------ WORKING DATA

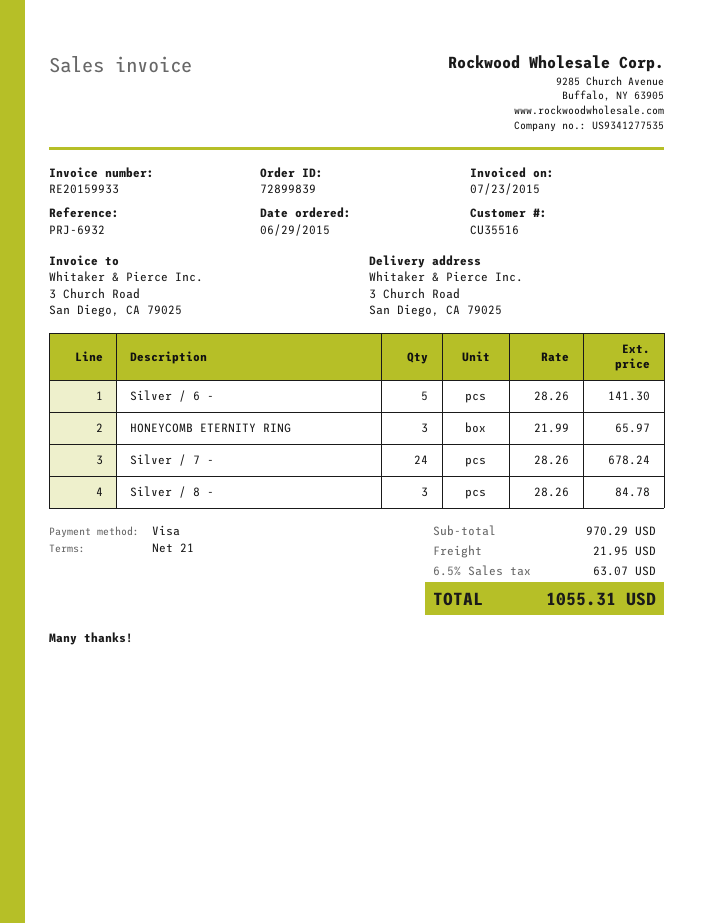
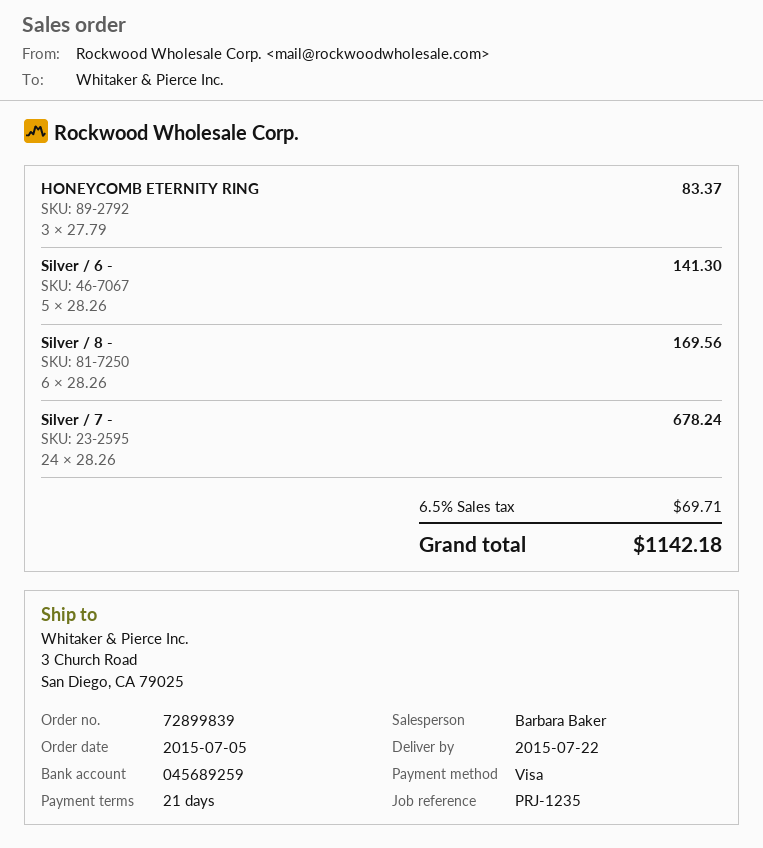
order date: 2015-06-29 -> 2015-07-05
reference: PRJ-6932 -> PRJ-1235
HONEYCOMB ETERNITY RING: 3 x 21.99 = 65.97 -> 3 x 27.79 = 83.37
Silver / 8 -: 3 x 28.26 = 84.78 -> 6 x 28.26 = 169.56
shipping: 21.95 -> none
tax: 6.5% = 63.07 -> 6.5% = 69.71
total: 1055.31 -> 1142.18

------------

Please output, exactly, the lines of the listing from the one containing "reference: PRJ-6932 -> PRJ-1235" through the last, inclusive, and no other lines.

reference: PRJ-6932 -> PRJ-1235
HONEYCOMB ETERNITY RING: 3 x 21.99 = 65.97 -> 3 x 27.79 = 83.37
Silver / 8 -: 3 x 28.26 = 84.78 -> 6 x 28.26 = 169.56
shipping: 21.95 -> none
tax: 6.5% = 63.07 -> 6.5% = 69.71
total: 1055.31 -> 1142.18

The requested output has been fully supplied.